Re: Why does one get mismatches?

Neil Brown <neilb@xxxxxxx> · Thu, 25 Feb 2010 09:21:06 +1100

On Wed, 24 Feb 2010 19:51:06 +0100
Piergiorgio Sartor <piergiorgio.sartor@xxxxxxxx> wrote:

> Hi,
> 
> > So realistically both disk blocks are wrong and there's a window until
> > the new, correct block is written.  That window will only cause problems
> > if there is a crash and we'll need to recover.  My main concern here is
> > how big the discrepancy between the disks can get, and whether we'll end
> > up corrupting the filesystem during recovery because we could
> > potentially be matching metadata from one disk with journal entries from
> > another.
> 
> well, I know already people will not believe me, but
> just this evening, one of the infamous PCs with mismatch
> count going up and down, could not boot anymore.

I certainly believe you.

> 
> Reason: you must specifiy the filesystem type

This suggests that the superblock which lives at an offset of 1K
into the filesystem was sufficiently corrupted that mount couldn't
recognise it.

> 
> So, I started it with a live CD.
> 
> My first idea was a problem with the RAID (type is 10 f2).
> 
> This was assembled fine, so I tried to mount it, but mount
> returned the same error as above.
> So I tried to mount it specifying "-text3" and it was mounted.

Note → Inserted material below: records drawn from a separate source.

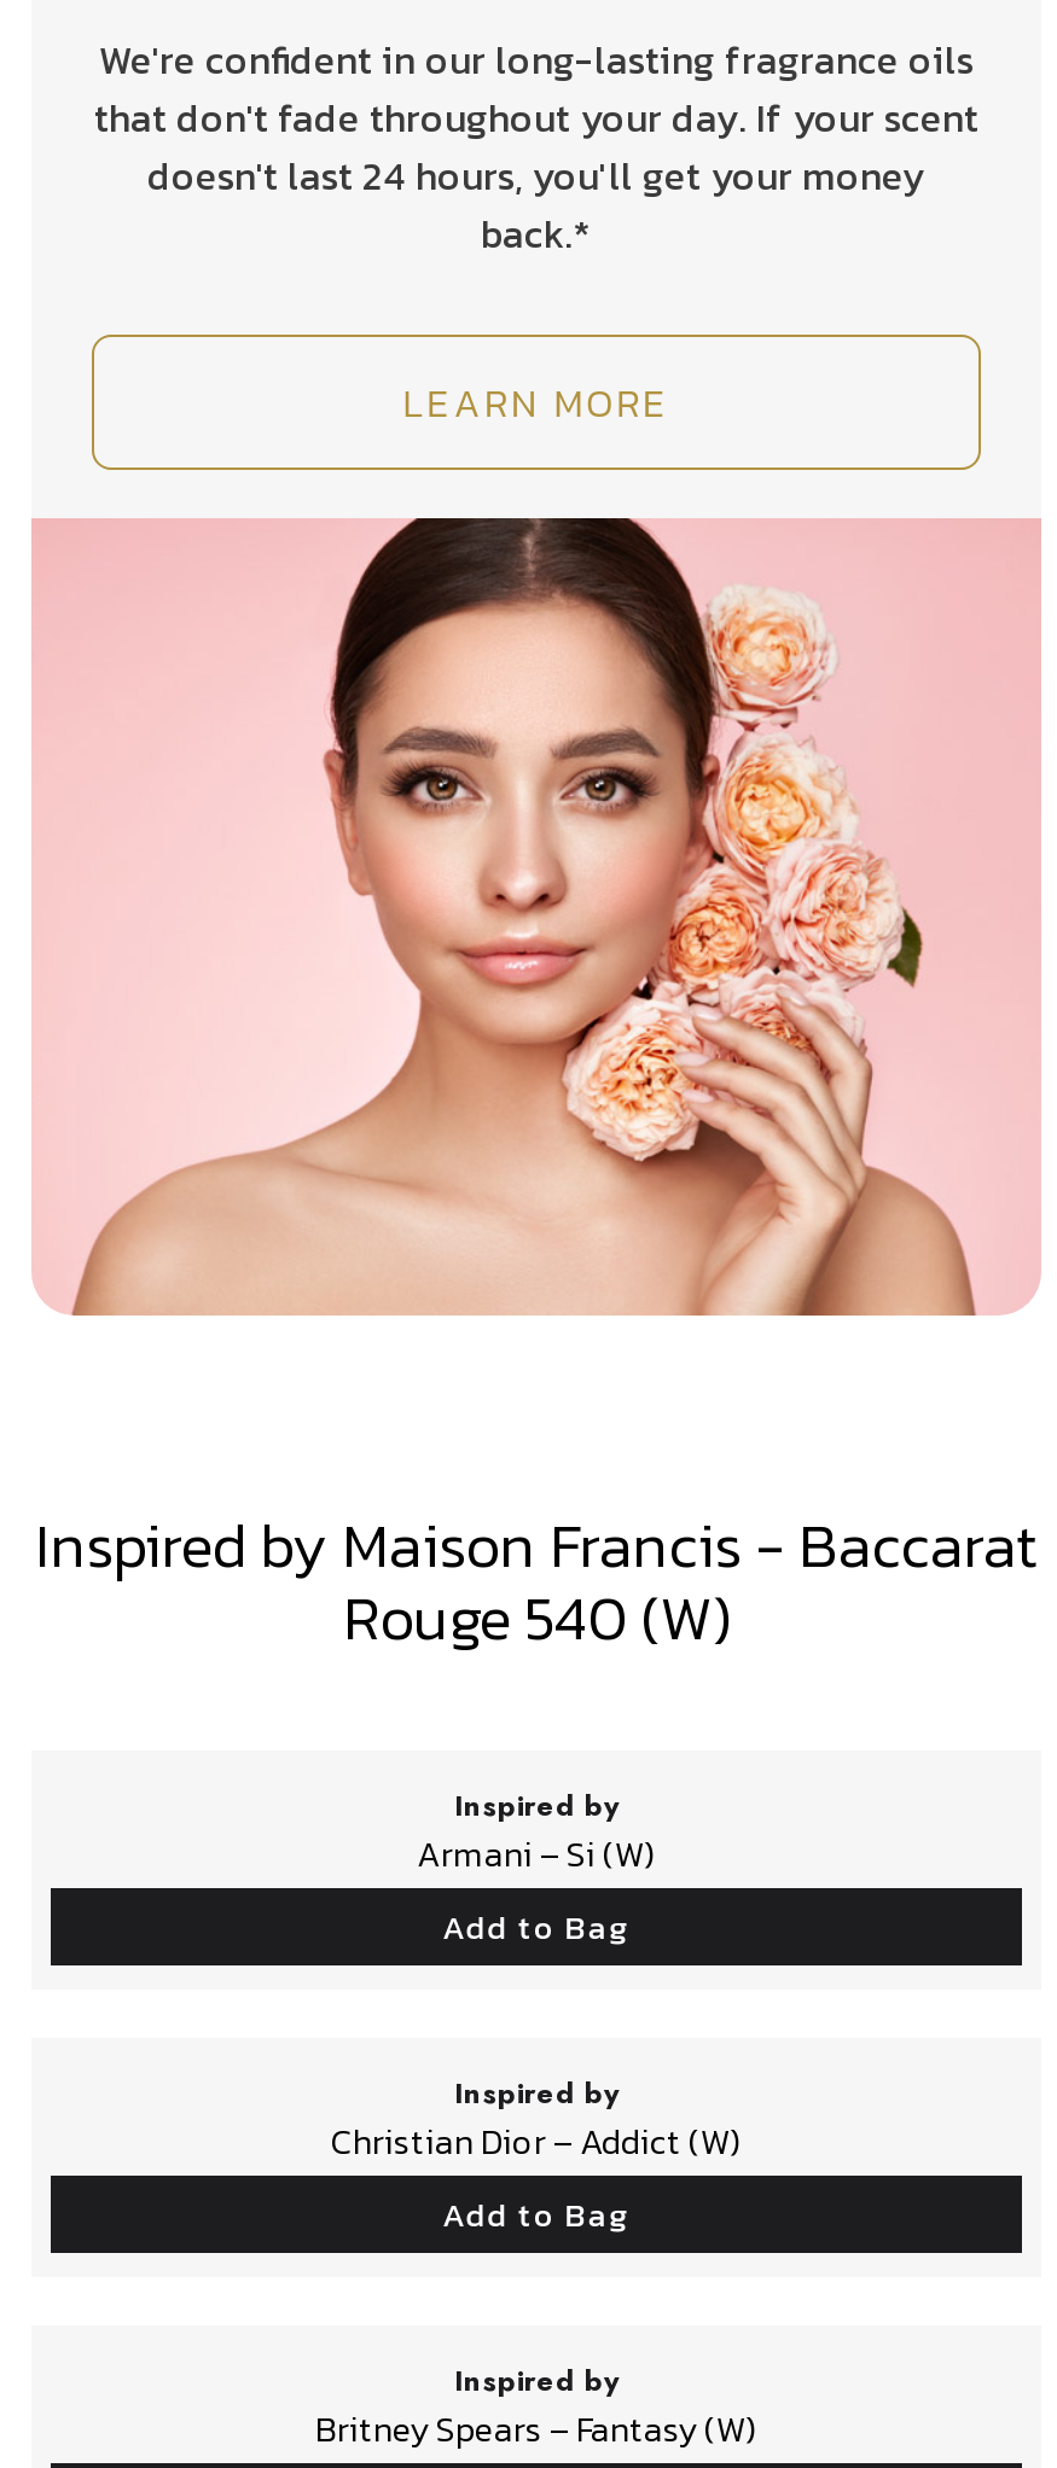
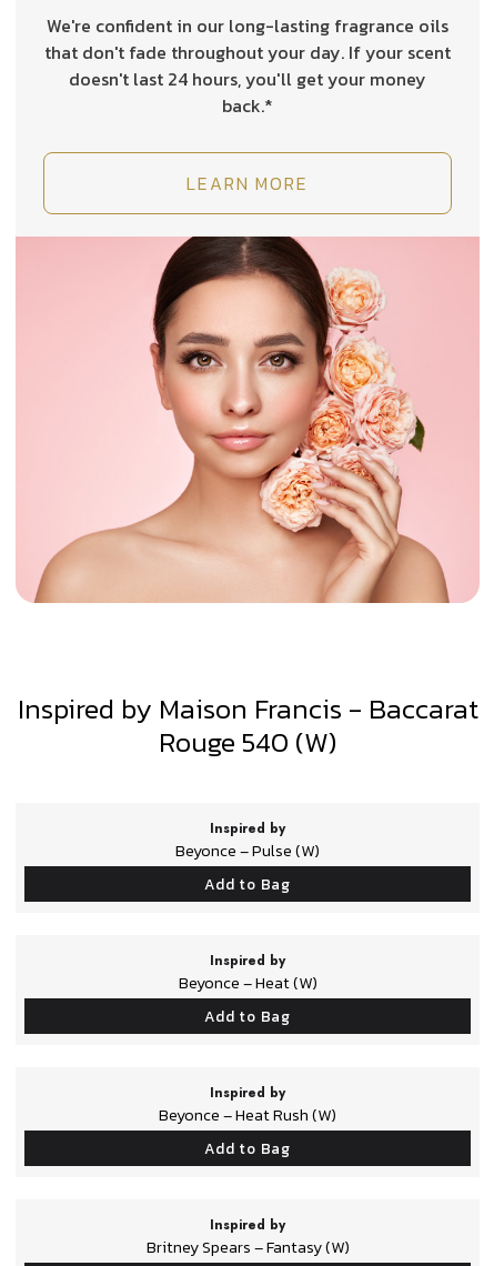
[417,1827,656,1880] Armani – Si (W) -> [175,838,320,863] Beyonce – Pulse (W)
[331,2115,742,2168] Christian Dior – Addict (W) -> [159,970,336,1127] Beyonce – Heat (W) | Add to Bag | Inspired by | Beyonce – Heat Rush (W)

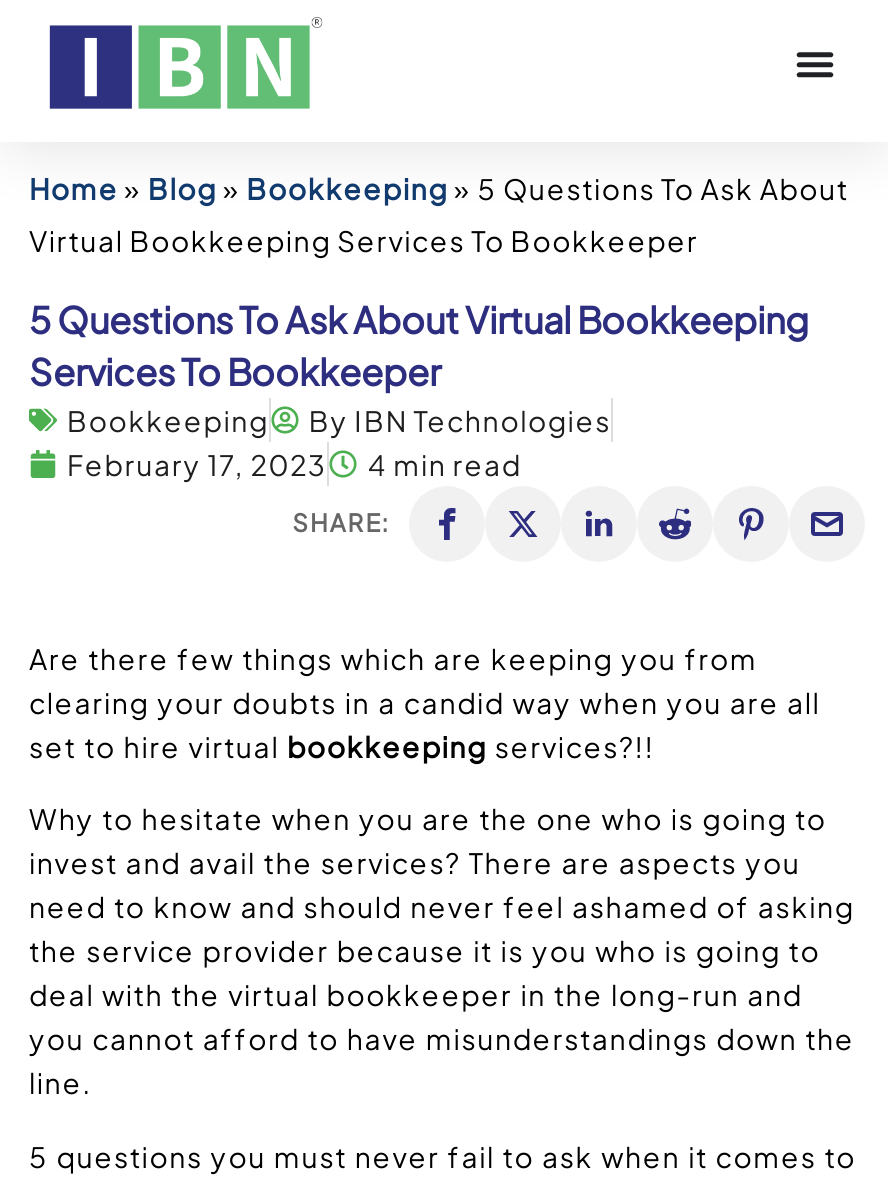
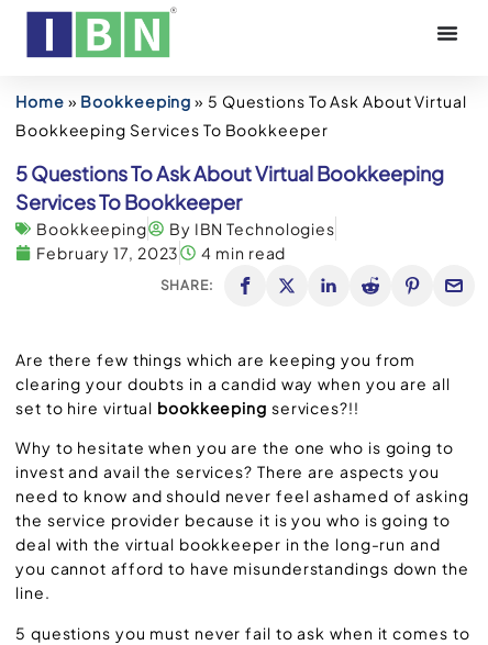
[29,170,849,258] Home» Blog» Bookkeeping» 5 Questions To Ask About | Virtual Bookkeeping Services To Bookkeeper -> [15,91,467,140] Home» Bookkeeping» 5 Questions To Ask About Virtual | Bookkeeping Services To Bookkeeper

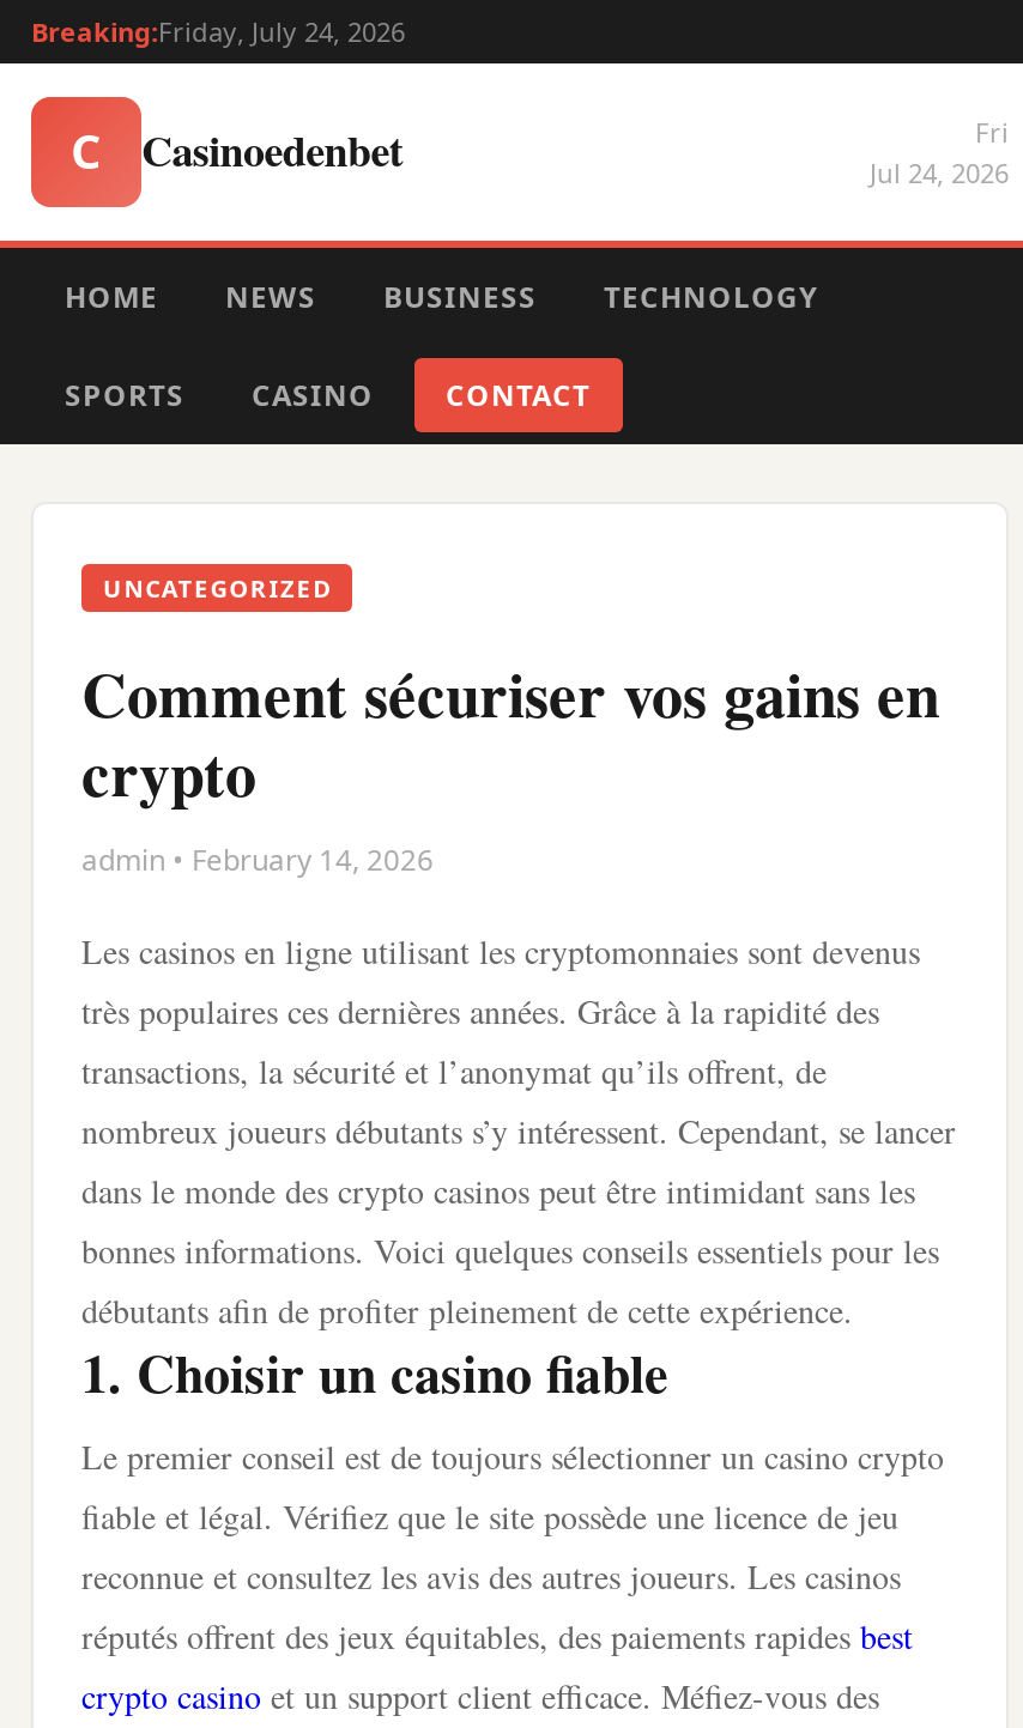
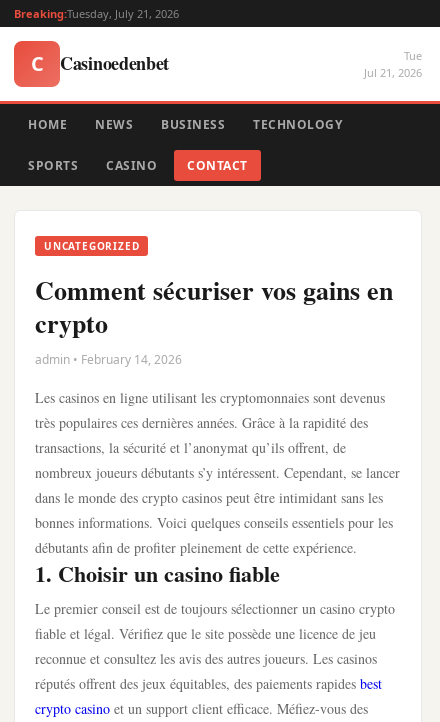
[31,13,405,49] Breaking:Friday, July 24, 2026 -> [14,6,179,21] Breaking:Tuesday, July 21, 2026
[870,114,1009,190] Fri | Jul 24, 2026 -> [364,48,422,80] Tue | Jul 21, 2026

That is really odd!  Both the kernel ext3 module (triggered by '-text3')
and the 'mount' program use exactly the same test - look for the magic
number in the superblock at 1K into the device.

It is very hard to see how 'mount' would fail to find something that the ext3
module finds.

> Everything seemed to be fine, I backup the data anyhow.
> 
> Some interesting discoveries:
> 
> tune2fs -l /dev/md/2_0 returns the FS data, no errors.
> blkid /dev/md/2_0 does not return anything.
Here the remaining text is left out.